The blades are the same---you just mount it on the saw on the correct side and make sure you have the teeth pointed in the correct direction-- I prefer a left bladed saw myself---


----------



## Shuriko (Feb 22, 2012)

oh'mike said:


> The blades are the same---you just mount it on the saw on the correct side and make sure you have the teeth pointed in the correct direction-- I prefer a left bladed saw myself---


Duh had no idea it is the same blade.....that is great news. Thanks Mike


----------



## oh'mike (Sep 18, 2009)

Understandable confusion---Now if you were asking about a left handed hammer,I would have had some fun with you--


----------



## Shuriko (Feb 22, 2012)

oh'mike said:


> Understandable confusion---Now if you were asking about a left handed hammer,I would have had some fun with you--


Well now that you brought it up.....:thumbsup:

Thanks


----------



## JoeCanning (Feb 11, 2012)

Can i suggest a wormdrive? Blade is left, and is a better line of site for cutting.


----------



## CopperClad (Jun 22, 2012)

I'm not a saw expert but have been using them for 15 years but... Isn't a worm drive a left blade saw and a sidewinder a right blade saw? I have used both for years. I myself am right handed and prefer a sidewinder and they are typically lighter. Worm drive is more of a heavy duty saw. I guess its just a preference thing.


----------



## JoeCanning (Feb 11, 2012)

Yes the blade of a worm drive saw is on the left, and yes they way a little more. But with the weight makes it easier to control the saw.


----------



## oh'mike (Sep 18, 2009)

Side winder can be found in left and right--although right blade is more common.
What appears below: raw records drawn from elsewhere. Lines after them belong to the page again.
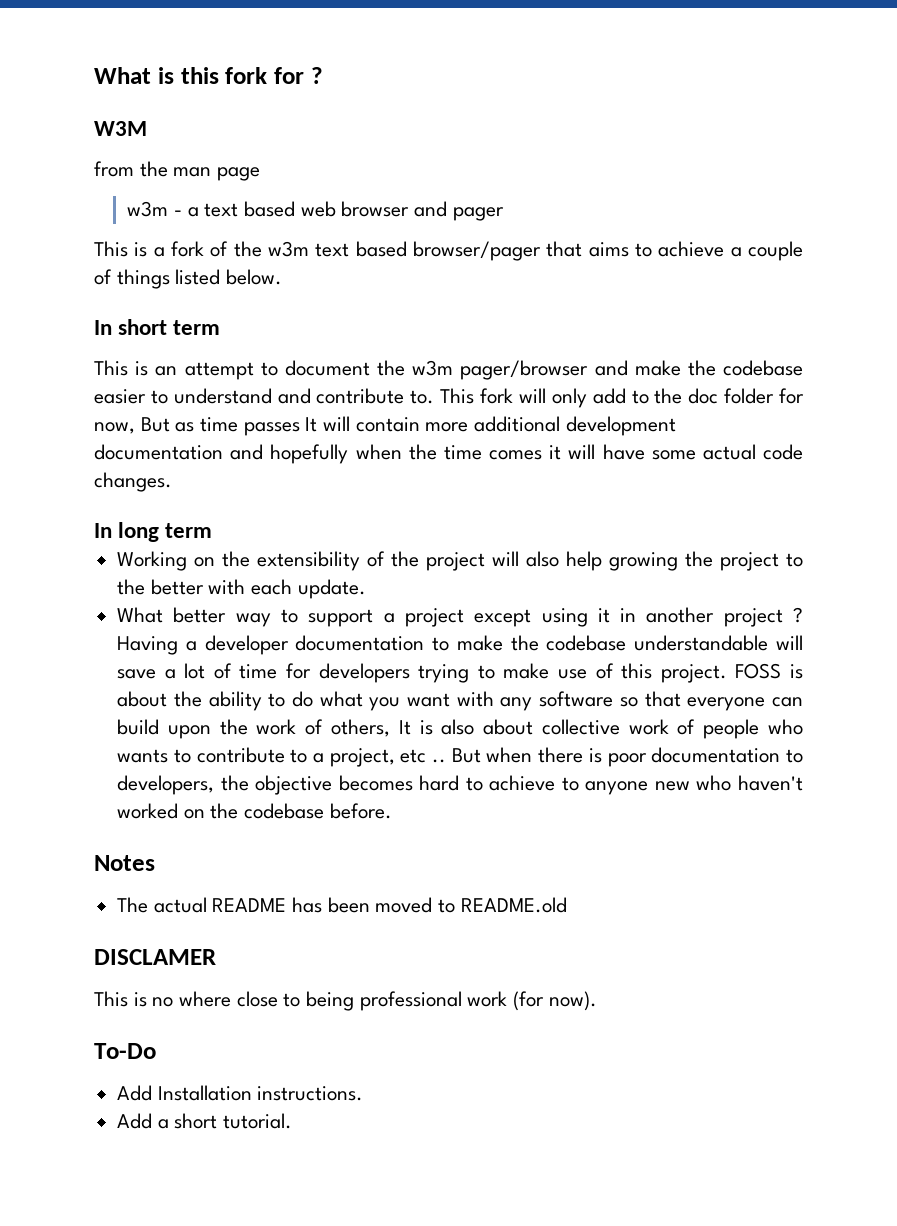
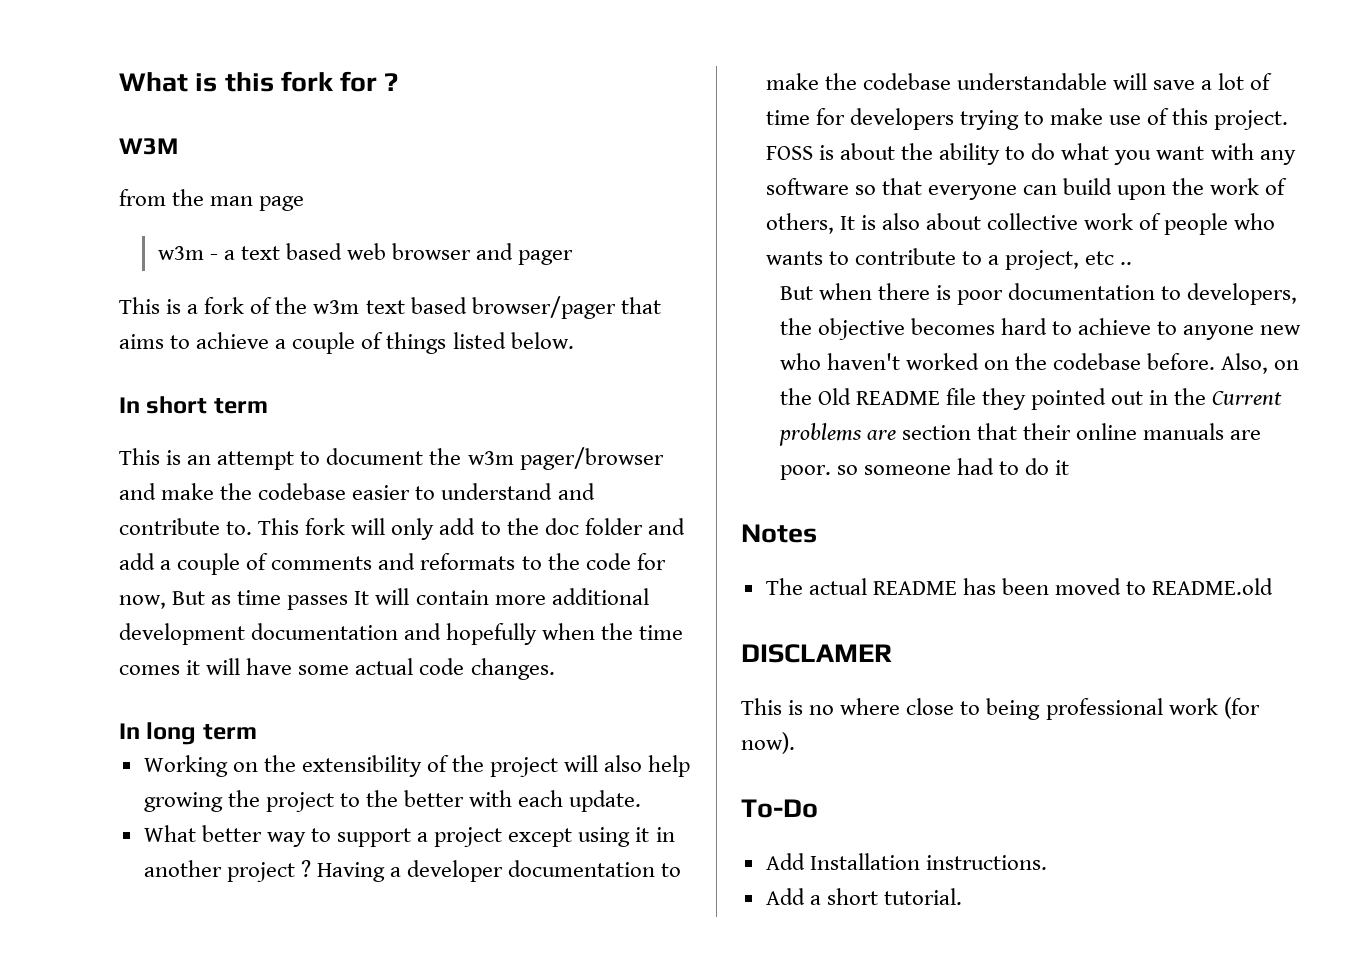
(775, 396) none -> [647,518,685,535] [119,553,631,575] and add a couple of comments and reformats to the code
(447, 761) none -> (1133, 263) //
(392, 811) none -> [1221,353,1300,374] [779,388,1283,410] [778,423,1262,446] [779,458,1070,480] Also, on the Old README file they pointed out in the Current problems are section that their online manuals are poor. so someone had to do it

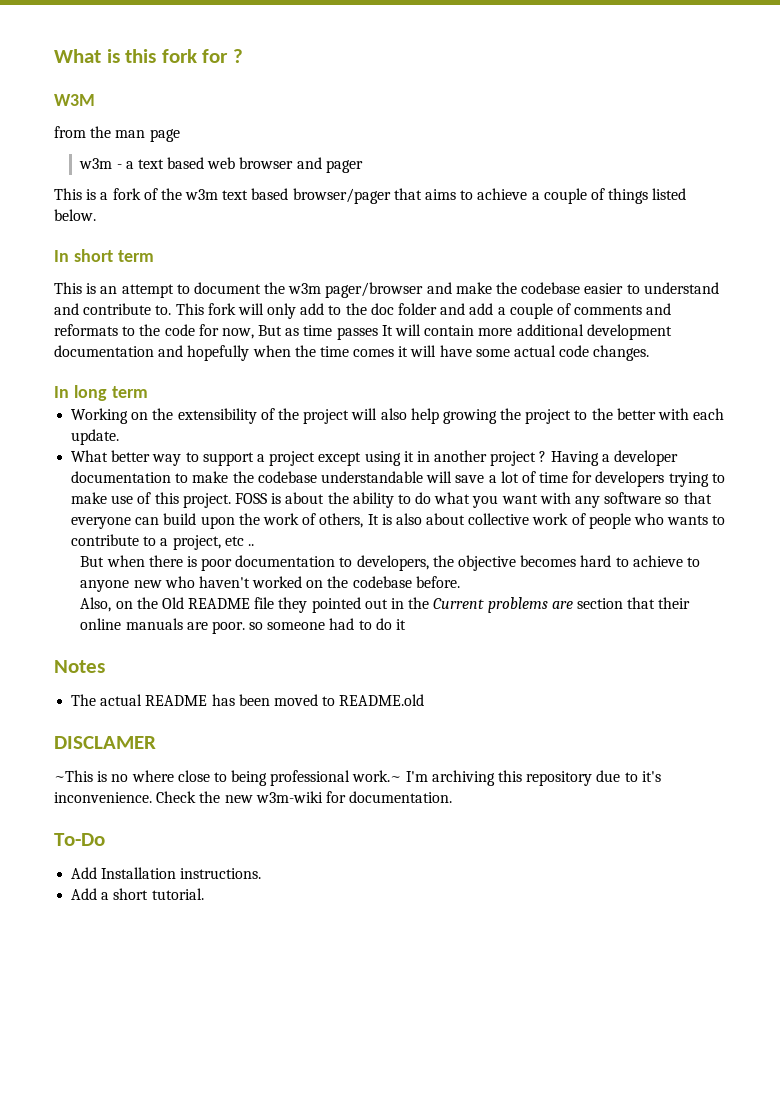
(1216, 361) none -> (460, 582) //
[741,698,782,715] This -> [54,770,93,782] ~This
[1168,697,1260,719] [741,732,795,754] work (for now). -> [352,770,661,786] [54,791,453,803] work.~ I'm archiving this repository due to it's inconvenience. Check the new w3m-wiki for documentation.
I use a Skill mag 77 (worm drive)---heavy but easy to control---a side winder has its place---I don't think I would enjoy using one 30 feet above the ground--although I used to do that when I was younger--


----------



## JoeCanning (Feb 11, 2012)

all my original skil mag's were stolen along with a lot of other tools in my trailer a few years back. I currently use a Makita Hypoid mag as my goto saw. But i also own the ridgid worm drive which is a great saw and the dewalt worm which has been a huge disappointment to me.


----------



## oh'mike (Sep 18, 2009)

In the olden days --real carpenters used worm drives --I wanted to be a real carpenter--so when I got my first real carpenter paycheck--I bought a worm drive---

Still like them---and my assistant likes them too.


----------



## JoeCanning (Feb 11, 2012)

its funny the reaction when ya first let the apprentice pick it up. Then 2 hrs later they are in love.


----------



## oh'mike (Sep 18, 2009)

I find them safer also--some of the sidewinders are so powerful and light,that a bound blade can throw the saw back at you---scary stuff--


----------



## JoeCanning (Feb 11, 2012)

ok lets get some saw p0rn going, got pics?


----------



## Shuriko (Feb 22, 2012)

JoeCanning said:


> Can i suggest a wormdrive? Blade is left, and is a better line of site for cutting.
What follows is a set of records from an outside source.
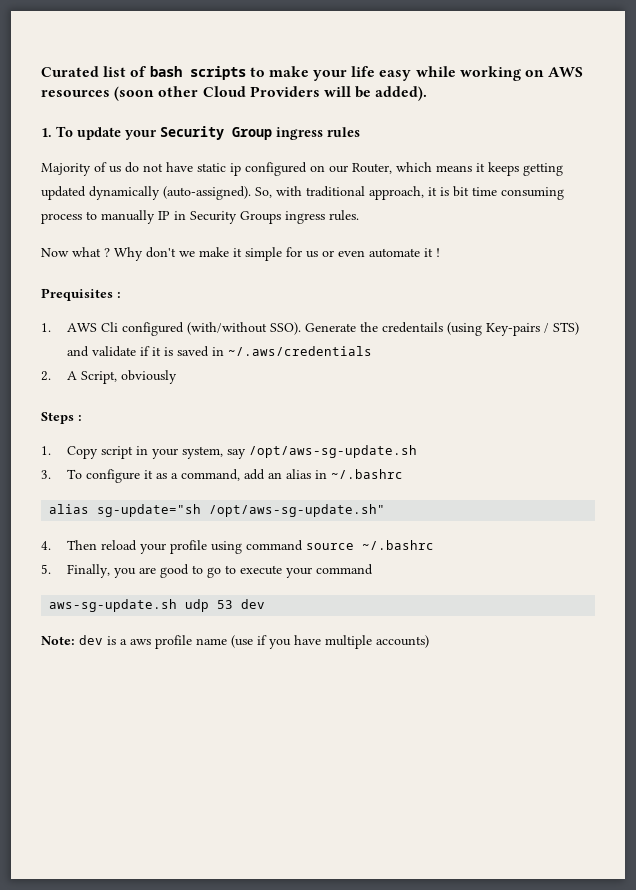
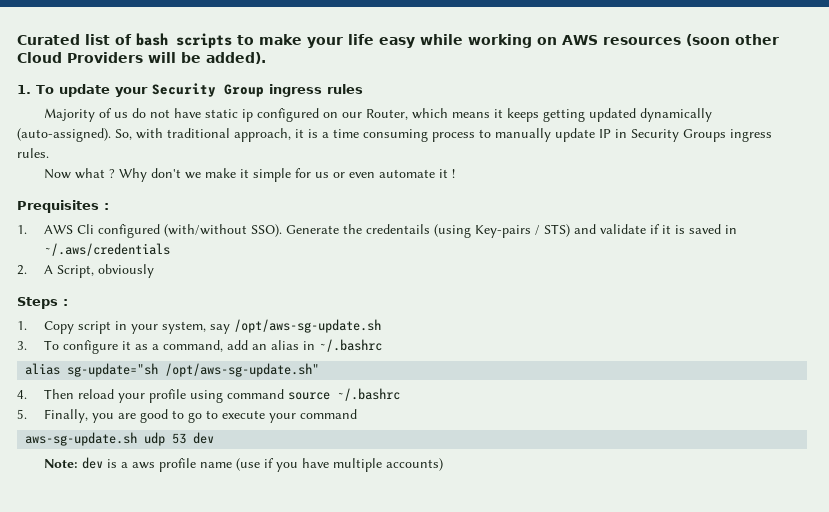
[453,186,469,197] bit -> [322,132,329,138] a
(155, 217) none -> [555,128,595,142] update

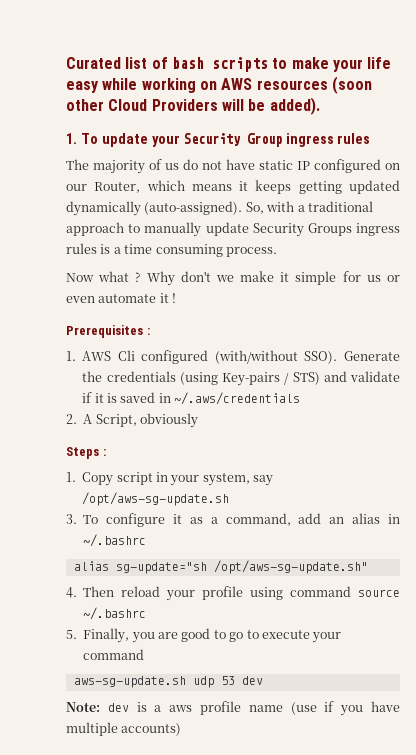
[43,108,95,122] Majority -> [66,159,145,174] The majority
[241,109,253,122] ip -> [297,161,310,170] IP
[167,128,772,142] [17,148,49,158] traditional approach, it is a time consuming process to manually update IP in Security Groups ingress rules. -> [297,201,373,212] [66,222,400,237] [66,243,277,257] a traditional approach to manually update Security Groups ingress rules is a time consuming process.
[17,200,99,213] Prequisites -> [66,325,143,338] Prerequisites
[366,224,431,234] credentails -> [106,371,176,382] credentials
It's been awhile since I saw this post. I ended up with the Milwaukee left sided blade circular saw. I used it a few times over the weekend and it was great. I tried (handled only at a few stores) the wormdrive saws but it was too heavy for my intended use. I am a weekend project can of guy so I don't expect to do major cutting requiring the wormdrive saws. But thanks for the suggestion.


----------